Cons towards the 12A:

  • When distributors make the cut for cinema release, you are ending up with a diluted experience, a worse film. This is when the cinema viewing should be the greater and more enjoyable. Yet the home release Extended cuts are handed the copy of the better film.
  • Is the 12A ruining the cinema industry? Is there a point in viewing it when you know that you could wait, save your money and end up watching a better film?
  • Distributors have the power over the film that we see, not the original creators. If the creators submitted the films would we end up with a better cinema viewing.
  • Can still contain scenes that are actually inapropiate for some children under 12. The rating guidelines are too lenient and not specific enough on who it’s suitable for.

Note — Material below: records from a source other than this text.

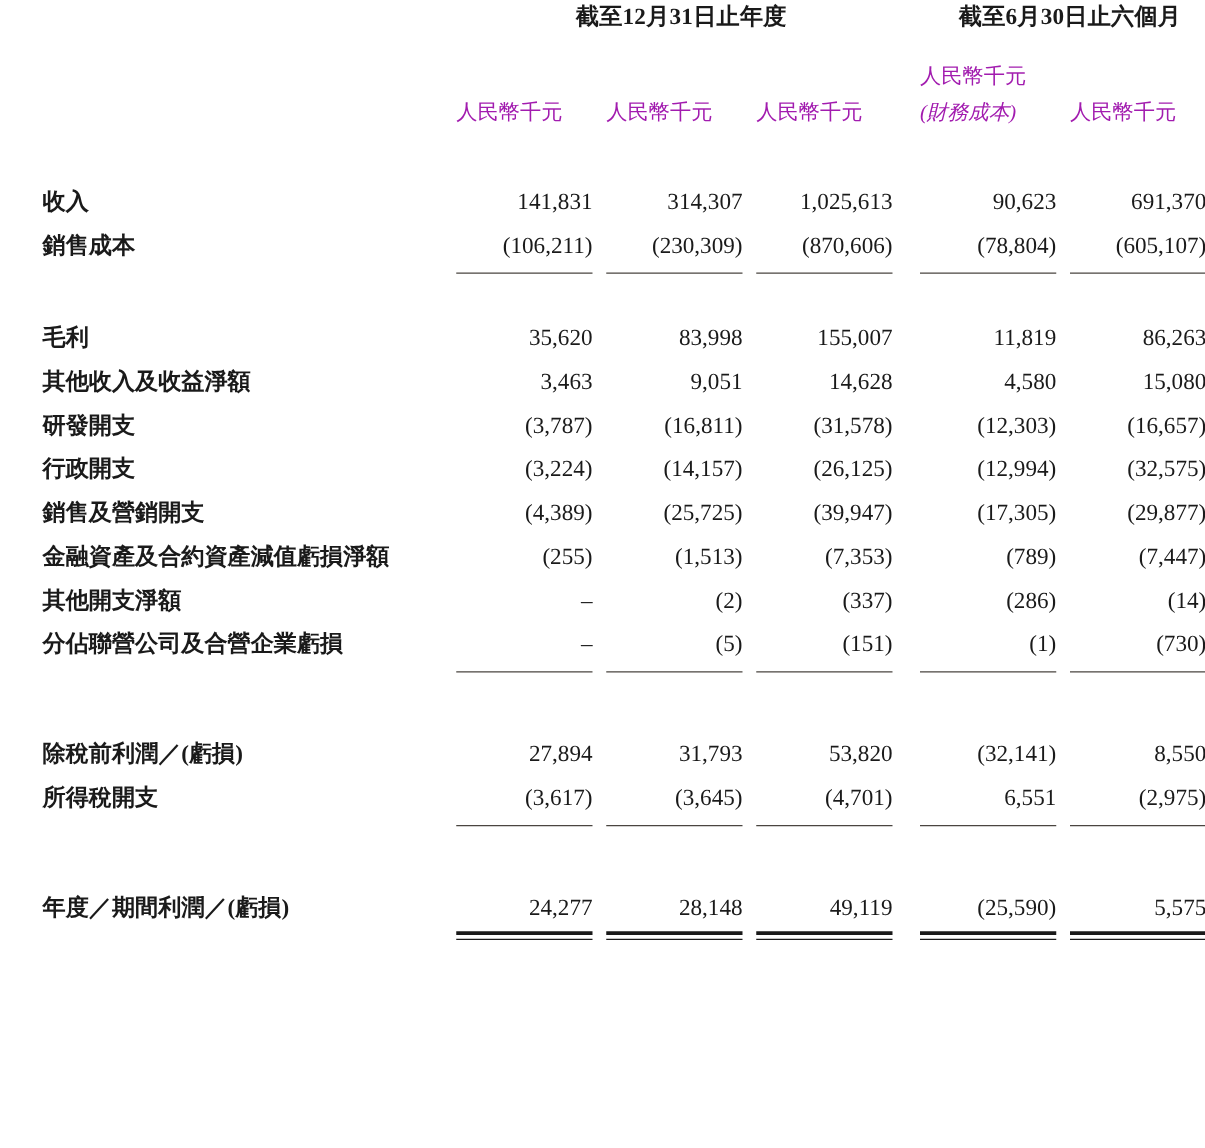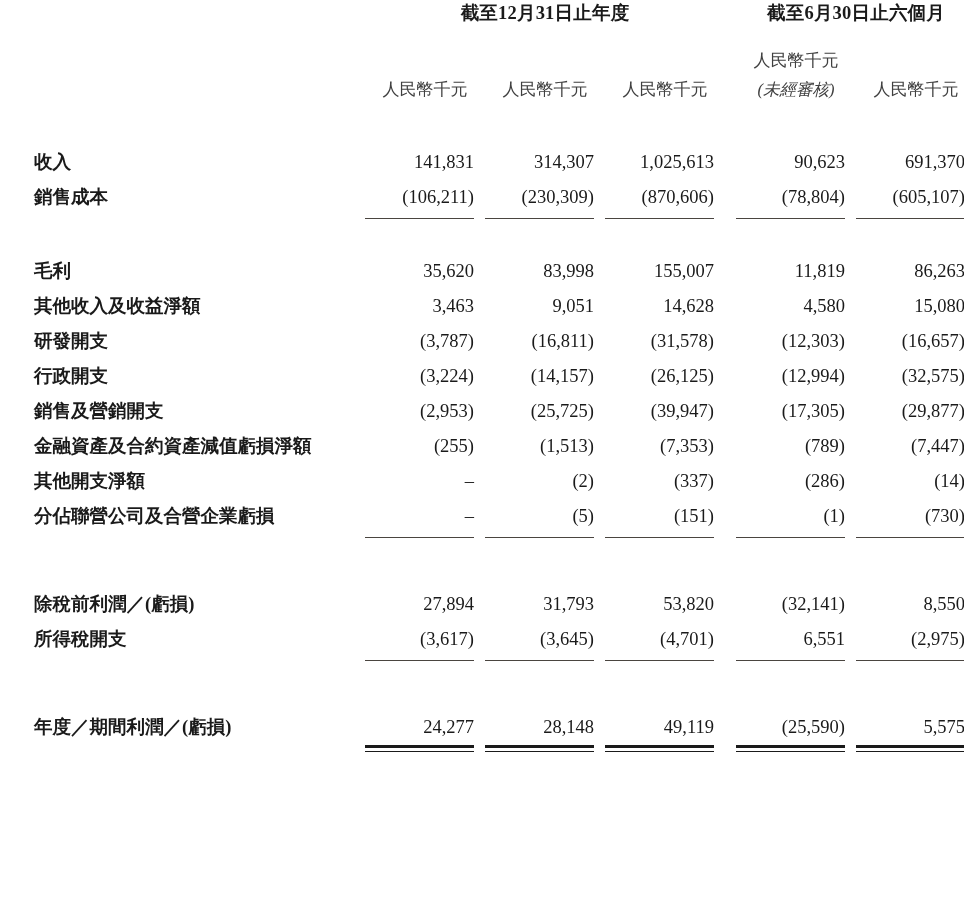"人民幣千元" .unit { color: #404040 -> #a21caf; text-align: center -> none }
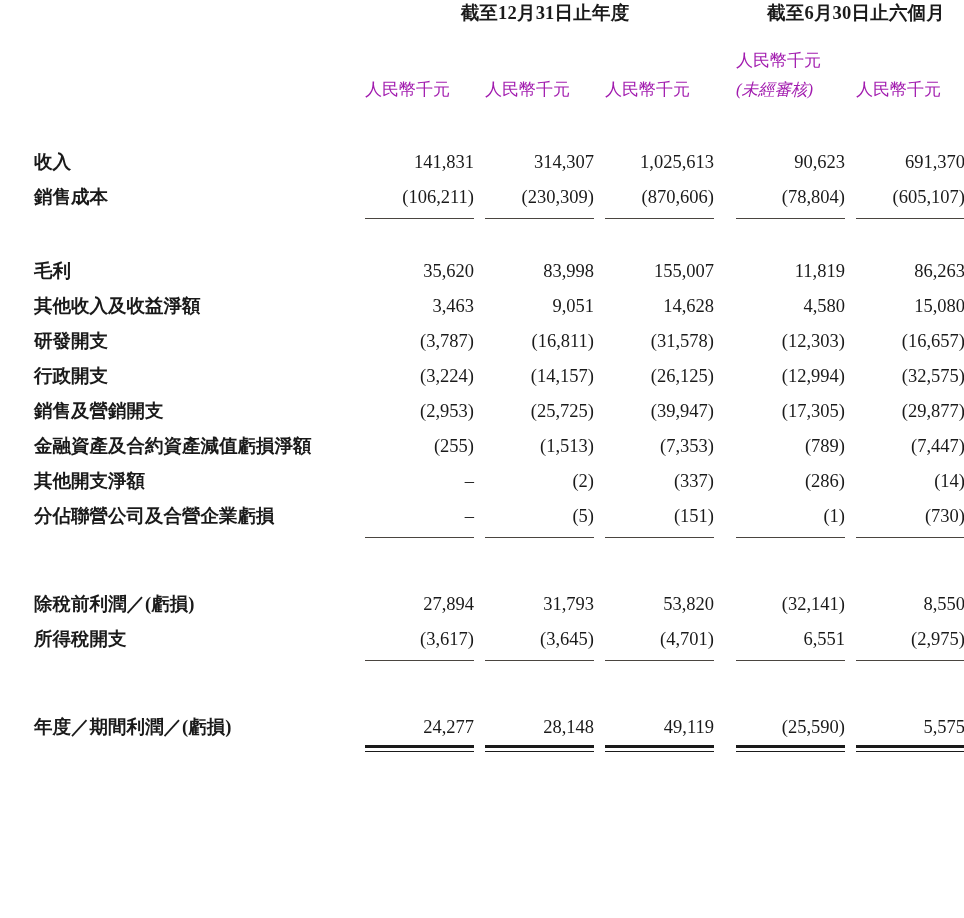"(未經審核)" span.sub { text: 未經審核 -> 財務成本 }
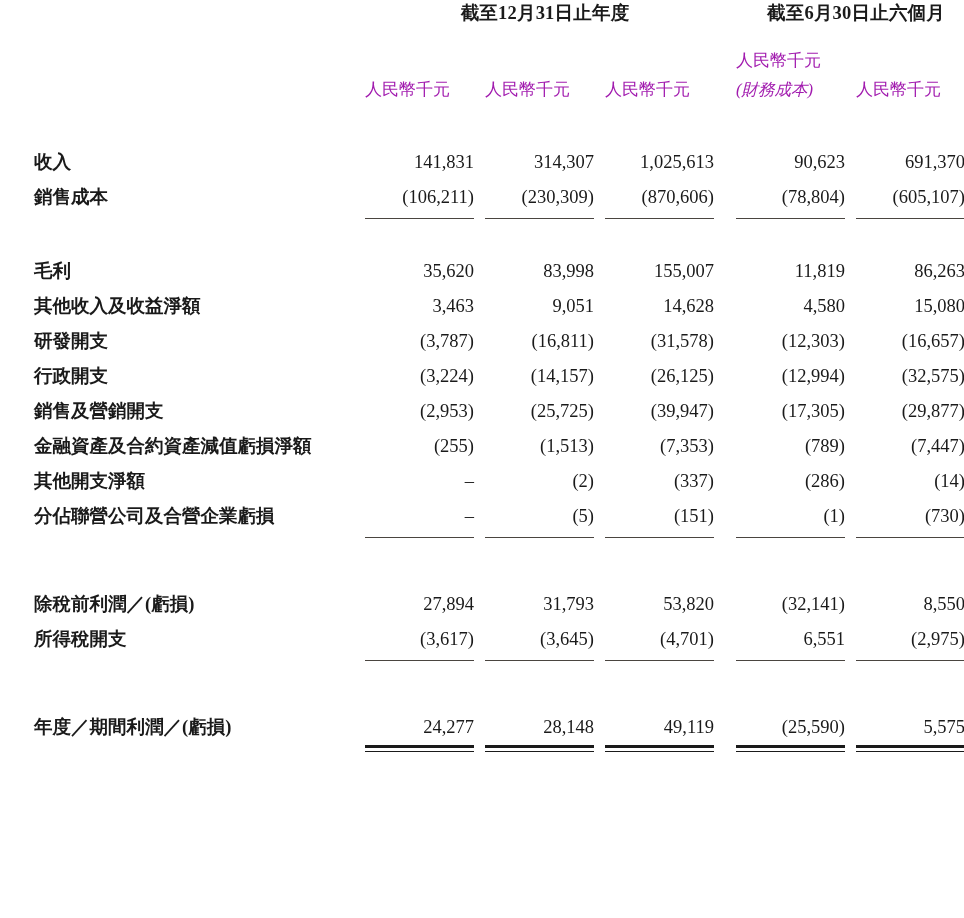"(2,953)" td.num { text: 2,953 -> 4,389 }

Who Is The 12A Certificate Benefiting?

Featuring quotes from Mark Kermode:

I think that the 12A certificate is benefiting distributors more than anyone else. “Taken 2 made a staggering amount of money when it was trimmed down towards a 12A by the distributors”. “Then when it came out on DVD andImage result for media moneyBlu-ray, Then you could see the harder version” that was more reminiscent of Taken 1. “They are going to release on 12A knowing that everyone is pretty much going to be disappointed by it, then put the harder, extended 15 cut on home release”. “This is the future of regulation and classification in the UK”. “The sensors are not doing the damage anymore, nowadays it’s the distributors trying to maximize profit in the cinema.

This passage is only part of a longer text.